## Directions
For this exercise, copy each line of the records that contains the word "family".

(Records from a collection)
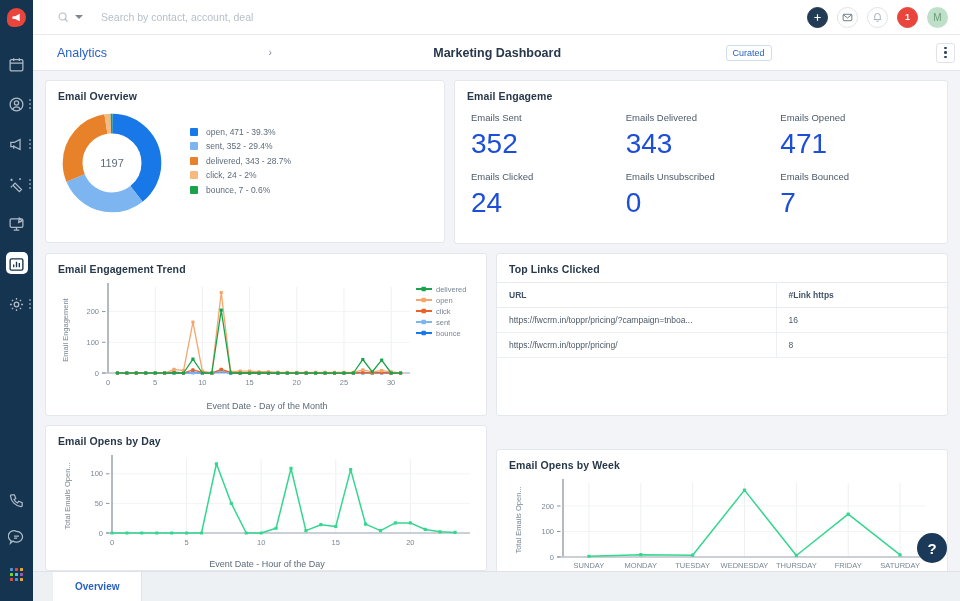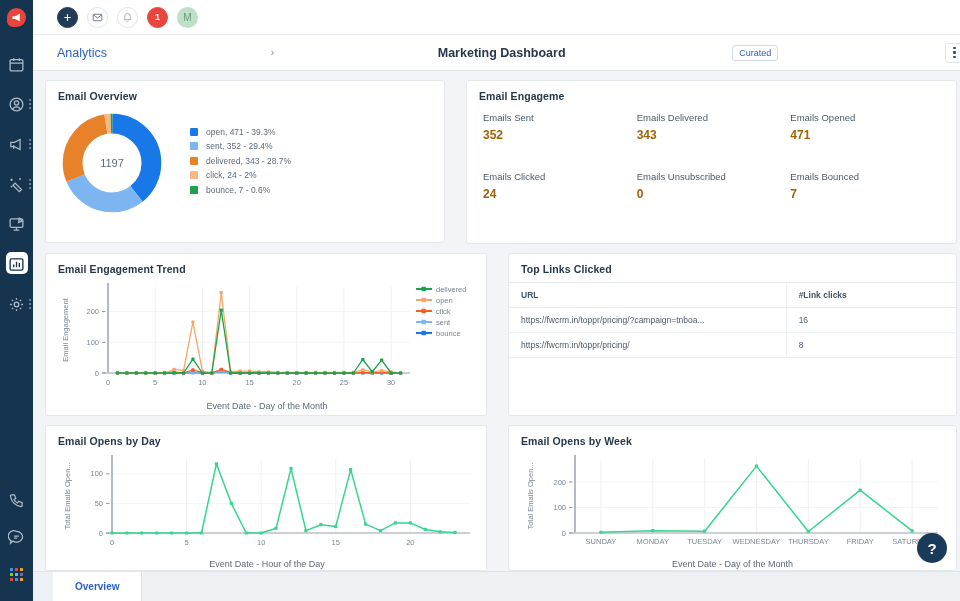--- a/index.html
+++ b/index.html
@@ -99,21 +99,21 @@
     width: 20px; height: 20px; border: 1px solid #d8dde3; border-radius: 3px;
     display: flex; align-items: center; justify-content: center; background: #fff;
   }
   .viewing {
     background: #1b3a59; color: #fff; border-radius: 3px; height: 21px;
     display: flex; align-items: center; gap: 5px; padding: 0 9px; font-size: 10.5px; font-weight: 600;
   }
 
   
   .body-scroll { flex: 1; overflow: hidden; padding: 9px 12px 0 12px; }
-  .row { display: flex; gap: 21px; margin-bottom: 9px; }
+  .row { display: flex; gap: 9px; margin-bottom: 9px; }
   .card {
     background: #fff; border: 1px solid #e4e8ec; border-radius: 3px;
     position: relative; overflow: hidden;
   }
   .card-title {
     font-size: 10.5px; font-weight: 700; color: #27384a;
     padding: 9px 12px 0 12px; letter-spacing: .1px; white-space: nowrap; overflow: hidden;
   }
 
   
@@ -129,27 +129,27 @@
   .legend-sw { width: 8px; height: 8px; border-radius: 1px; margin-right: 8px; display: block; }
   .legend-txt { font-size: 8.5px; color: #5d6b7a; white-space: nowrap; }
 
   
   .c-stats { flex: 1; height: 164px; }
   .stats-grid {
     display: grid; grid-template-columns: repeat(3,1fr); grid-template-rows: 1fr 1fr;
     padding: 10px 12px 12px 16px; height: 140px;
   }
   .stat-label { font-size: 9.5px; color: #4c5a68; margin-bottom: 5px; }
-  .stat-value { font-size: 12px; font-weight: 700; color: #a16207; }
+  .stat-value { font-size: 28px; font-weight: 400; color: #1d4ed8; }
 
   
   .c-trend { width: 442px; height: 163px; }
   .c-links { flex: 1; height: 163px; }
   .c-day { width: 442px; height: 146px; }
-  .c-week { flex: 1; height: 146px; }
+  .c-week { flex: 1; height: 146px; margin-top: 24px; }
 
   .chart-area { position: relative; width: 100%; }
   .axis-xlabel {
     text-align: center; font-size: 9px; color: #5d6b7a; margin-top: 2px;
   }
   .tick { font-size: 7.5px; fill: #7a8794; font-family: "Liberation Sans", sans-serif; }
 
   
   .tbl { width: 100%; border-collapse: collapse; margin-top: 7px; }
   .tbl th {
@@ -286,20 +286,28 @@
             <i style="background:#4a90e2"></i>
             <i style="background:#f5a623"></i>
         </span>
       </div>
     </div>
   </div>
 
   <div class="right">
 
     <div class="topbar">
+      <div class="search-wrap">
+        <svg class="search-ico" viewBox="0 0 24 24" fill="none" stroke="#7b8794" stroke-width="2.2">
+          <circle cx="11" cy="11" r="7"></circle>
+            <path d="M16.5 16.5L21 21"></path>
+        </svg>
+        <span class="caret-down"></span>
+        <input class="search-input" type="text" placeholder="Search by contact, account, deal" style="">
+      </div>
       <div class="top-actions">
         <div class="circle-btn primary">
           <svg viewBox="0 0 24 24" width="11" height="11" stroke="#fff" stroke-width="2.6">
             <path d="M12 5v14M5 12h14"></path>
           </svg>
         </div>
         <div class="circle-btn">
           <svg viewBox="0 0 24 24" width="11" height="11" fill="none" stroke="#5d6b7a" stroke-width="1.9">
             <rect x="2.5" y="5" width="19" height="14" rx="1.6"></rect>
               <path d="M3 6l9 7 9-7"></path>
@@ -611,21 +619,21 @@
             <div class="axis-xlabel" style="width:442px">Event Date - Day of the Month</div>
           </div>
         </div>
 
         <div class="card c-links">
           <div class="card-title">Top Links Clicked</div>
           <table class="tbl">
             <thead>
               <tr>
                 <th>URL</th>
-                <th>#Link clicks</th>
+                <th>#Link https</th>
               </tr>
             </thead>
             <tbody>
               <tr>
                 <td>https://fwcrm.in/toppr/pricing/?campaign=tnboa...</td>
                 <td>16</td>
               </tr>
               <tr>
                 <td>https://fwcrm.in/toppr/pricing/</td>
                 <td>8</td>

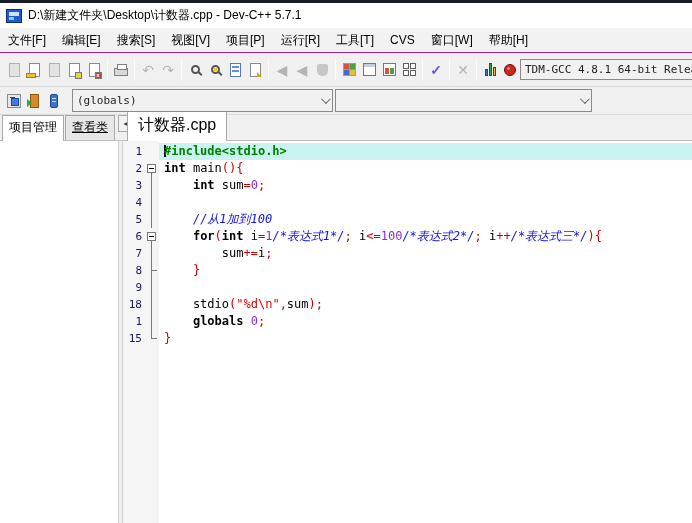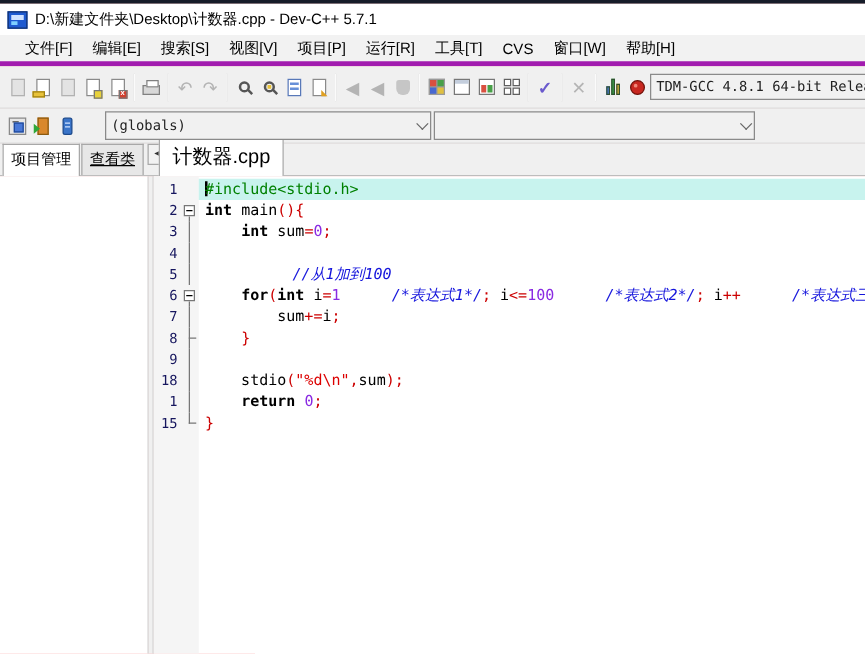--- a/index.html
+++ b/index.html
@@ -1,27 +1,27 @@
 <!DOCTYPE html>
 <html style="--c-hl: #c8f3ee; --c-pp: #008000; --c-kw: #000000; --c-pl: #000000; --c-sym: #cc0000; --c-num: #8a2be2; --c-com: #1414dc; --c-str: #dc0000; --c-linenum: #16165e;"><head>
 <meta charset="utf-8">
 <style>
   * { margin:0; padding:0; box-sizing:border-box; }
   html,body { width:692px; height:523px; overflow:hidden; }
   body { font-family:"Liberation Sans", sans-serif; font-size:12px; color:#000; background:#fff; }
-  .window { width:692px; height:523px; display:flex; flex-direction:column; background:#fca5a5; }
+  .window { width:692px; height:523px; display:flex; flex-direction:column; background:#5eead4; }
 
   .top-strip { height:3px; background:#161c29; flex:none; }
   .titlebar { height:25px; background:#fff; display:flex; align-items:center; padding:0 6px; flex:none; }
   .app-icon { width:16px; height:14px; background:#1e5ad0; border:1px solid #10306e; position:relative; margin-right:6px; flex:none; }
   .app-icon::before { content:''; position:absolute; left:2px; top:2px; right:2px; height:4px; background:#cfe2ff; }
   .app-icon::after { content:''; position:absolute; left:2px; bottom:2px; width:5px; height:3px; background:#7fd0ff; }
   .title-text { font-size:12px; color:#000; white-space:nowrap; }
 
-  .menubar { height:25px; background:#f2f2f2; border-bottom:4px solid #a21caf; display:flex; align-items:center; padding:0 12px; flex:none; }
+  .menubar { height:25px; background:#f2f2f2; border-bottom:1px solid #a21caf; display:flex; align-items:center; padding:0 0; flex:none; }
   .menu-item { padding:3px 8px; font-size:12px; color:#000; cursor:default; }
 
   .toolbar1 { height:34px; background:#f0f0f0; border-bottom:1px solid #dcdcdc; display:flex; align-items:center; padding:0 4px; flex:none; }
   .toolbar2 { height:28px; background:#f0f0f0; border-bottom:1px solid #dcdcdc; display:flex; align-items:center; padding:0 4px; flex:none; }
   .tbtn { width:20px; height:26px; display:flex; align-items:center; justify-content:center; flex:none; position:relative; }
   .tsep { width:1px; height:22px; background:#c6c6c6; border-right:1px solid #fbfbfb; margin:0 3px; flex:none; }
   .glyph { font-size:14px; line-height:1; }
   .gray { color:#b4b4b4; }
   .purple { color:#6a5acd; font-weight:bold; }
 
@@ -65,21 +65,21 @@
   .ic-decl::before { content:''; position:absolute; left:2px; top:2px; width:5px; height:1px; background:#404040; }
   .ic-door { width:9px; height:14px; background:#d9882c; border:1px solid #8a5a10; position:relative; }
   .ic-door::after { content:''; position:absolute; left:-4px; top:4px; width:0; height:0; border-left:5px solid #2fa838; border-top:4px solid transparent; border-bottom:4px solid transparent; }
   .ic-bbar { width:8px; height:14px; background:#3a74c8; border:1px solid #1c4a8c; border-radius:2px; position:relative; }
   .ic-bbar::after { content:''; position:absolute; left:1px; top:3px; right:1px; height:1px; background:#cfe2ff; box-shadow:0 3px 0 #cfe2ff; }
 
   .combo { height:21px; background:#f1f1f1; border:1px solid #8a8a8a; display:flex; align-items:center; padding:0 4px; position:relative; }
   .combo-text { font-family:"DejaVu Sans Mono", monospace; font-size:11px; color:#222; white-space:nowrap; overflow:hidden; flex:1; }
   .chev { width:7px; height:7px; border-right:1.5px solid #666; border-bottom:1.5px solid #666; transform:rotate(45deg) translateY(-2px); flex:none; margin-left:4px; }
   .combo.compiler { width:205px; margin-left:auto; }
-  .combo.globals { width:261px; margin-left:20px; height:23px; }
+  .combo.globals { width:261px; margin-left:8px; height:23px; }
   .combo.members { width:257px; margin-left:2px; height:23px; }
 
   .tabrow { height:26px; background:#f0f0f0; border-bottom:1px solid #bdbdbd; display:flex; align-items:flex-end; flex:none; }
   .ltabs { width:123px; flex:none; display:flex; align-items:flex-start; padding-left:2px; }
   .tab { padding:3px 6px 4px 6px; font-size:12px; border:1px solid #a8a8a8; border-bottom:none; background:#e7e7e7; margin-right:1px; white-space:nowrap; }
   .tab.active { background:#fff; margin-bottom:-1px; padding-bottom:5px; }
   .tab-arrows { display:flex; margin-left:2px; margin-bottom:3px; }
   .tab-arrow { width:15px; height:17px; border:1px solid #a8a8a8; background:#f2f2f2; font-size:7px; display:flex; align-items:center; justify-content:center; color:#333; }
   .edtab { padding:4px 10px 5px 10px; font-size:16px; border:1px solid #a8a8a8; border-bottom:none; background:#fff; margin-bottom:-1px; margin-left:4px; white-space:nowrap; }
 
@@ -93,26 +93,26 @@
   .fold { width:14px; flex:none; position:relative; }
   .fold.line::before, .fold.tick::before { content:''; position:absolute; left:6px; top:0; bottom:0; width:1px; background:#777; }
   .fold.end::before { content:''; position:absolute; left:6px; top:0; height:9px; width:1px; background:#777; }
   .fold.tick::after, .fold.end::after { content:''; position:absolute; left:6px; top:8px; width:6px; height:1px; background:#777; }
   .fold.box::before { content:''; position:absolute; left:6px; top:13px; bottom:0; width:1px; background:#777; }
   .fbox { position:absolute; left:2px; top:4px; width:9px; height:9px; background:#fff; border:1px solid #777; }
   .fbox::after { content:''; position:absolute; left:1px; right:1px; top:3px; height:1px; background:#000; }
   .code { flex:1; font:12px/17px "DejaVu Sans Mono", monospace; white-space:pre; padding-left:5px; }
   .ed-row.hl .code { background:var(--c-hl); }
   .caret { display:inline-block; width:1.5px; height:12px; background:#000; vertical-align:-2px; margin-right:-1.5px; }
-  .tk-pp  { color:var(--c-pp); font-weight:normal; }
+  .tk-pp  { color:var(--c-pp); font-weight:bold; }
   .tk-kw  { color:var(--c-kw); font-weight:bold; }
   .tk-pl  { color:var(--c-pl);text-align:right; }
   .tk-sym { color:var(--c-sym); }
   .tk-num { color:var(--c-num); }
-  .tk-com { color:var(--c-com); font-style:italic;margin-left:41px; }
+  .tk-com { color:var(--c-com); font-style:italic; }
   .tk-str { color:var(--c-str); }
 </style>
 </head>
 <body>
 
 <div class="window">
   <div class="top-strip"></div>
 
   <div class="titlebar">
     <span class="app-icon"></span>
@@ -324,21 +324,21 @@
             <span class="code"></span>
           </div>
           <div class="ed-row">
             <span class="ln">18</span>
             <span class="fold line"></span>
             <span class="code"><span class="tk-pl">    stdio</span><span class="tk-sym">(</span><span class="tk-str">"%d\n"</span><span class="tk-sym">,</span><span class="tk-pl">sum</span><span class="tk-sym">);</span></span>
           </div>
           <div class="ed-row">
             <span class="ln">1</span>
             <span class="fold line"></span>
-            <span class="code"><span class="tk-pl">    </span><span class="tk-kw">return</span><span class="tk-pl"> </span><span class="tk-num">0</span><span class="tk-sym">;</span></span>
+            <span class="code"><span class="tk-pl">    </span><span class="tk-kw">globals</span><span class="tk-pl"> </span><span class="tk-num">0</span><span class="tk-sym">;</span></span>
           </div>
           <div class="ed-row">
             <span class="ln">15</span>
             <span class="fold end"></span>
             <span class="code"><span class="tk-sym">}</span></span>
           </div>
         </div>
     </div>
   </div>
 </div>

==

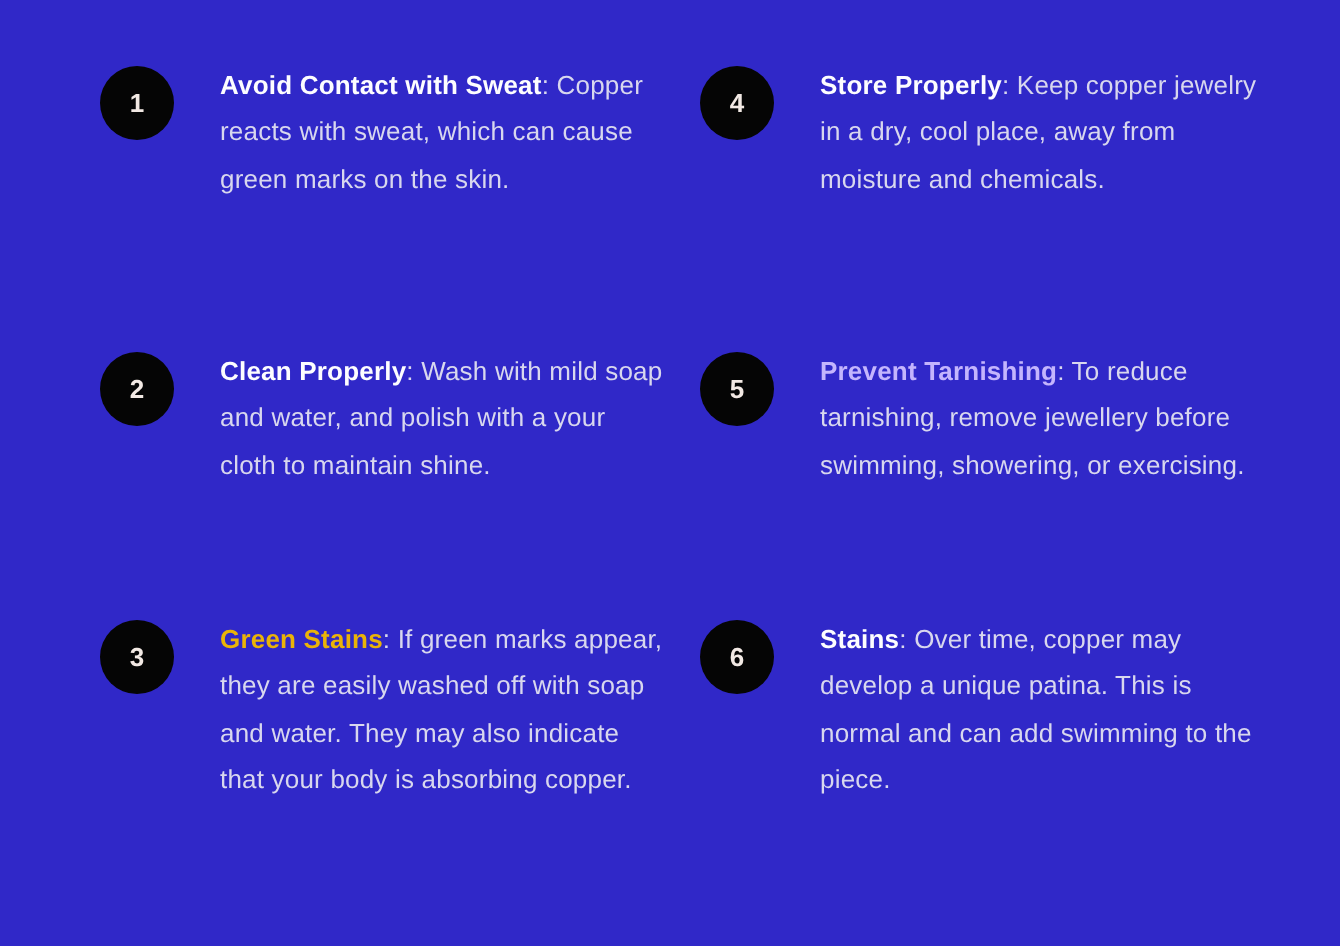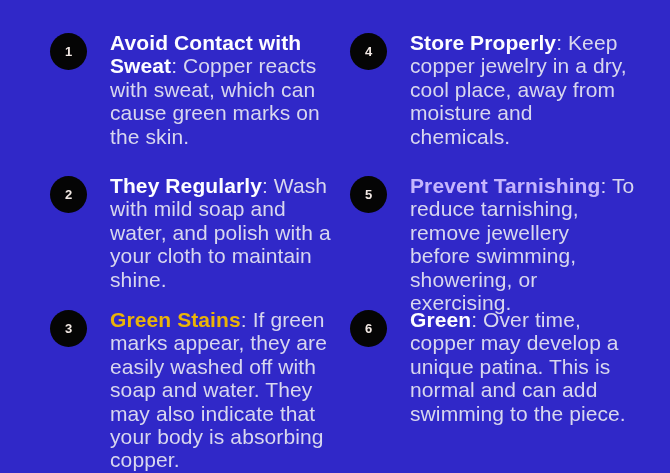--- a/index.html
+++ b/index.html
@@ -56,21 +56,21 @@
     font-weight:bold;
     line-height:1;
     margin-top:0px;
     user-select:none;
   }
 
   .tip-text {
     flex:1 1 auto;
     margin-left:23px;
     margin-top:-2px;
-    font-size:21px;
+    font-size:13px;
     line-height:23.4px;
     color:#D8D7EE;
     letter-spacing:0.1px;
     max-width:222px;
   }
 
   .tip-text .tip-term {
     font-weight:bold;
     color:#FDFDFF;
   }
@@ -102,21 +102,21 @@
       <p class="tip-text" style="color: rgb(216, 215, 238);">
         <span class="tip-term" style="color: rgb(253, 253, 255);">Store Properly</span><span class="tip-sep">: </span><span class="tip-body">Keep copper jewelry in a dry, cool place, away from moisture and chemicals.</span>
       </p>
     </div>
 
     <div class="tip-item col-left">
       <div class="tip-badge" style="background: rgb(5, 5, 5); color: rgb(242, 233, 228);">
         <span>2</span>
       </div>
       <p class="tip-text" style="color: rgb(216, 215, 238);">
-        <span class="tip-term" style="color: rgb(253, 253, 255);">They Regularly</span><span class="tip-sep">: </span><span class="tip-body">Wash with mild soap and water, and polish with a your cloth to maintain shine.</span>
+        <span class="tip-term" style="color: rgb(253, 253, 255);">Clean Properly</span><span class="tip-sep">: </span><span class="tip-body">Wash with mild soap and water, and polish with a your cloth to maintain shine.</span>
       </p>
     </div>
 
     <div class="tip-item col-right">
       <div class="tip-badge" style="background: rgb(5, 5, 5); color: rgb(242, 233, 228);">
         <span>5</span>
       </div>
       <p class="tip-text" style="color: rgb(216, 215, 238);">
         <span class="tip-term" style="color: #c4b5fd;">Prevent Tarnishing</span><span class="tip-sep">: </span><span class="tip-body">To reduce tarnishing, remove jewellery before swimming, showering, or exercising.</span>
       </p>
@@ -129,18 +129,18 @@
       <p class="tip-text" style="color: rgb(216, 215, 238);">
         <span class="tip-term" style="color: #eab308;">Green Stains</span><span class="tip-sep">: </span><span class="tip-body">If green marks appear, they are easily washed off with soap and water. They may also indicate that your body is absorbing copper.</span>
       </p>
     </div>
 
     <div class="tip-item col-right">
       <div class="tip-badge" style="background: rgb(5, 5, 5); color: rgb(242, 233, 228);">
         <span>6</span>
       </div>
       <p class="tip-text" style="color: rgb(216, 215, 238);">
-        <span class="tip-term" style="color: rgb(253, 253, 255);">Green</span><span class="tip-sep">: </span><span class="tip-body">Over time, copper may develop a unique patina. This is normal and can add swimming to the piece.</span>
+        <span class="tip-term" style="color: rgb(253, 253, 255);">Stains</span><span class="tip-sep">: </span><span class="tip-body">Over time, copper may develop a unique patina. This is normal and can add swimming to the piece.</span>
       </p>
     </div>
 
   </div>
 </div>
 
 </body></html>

## Exercise answer
   .tick { font-size: 7.5px; fill: #7a8794; font-family: "Liberation Sans", sans-serif; }
   body { font-family:"Liberation Sans", sans-serif; font-size:12px; color:#000; background:#fff; }
   .combo-text { font-family:"DejaVu Sans Mono", monospace; font-size:11px; color:#222; white-space:nowrap; overflow:hidden; flex:1; }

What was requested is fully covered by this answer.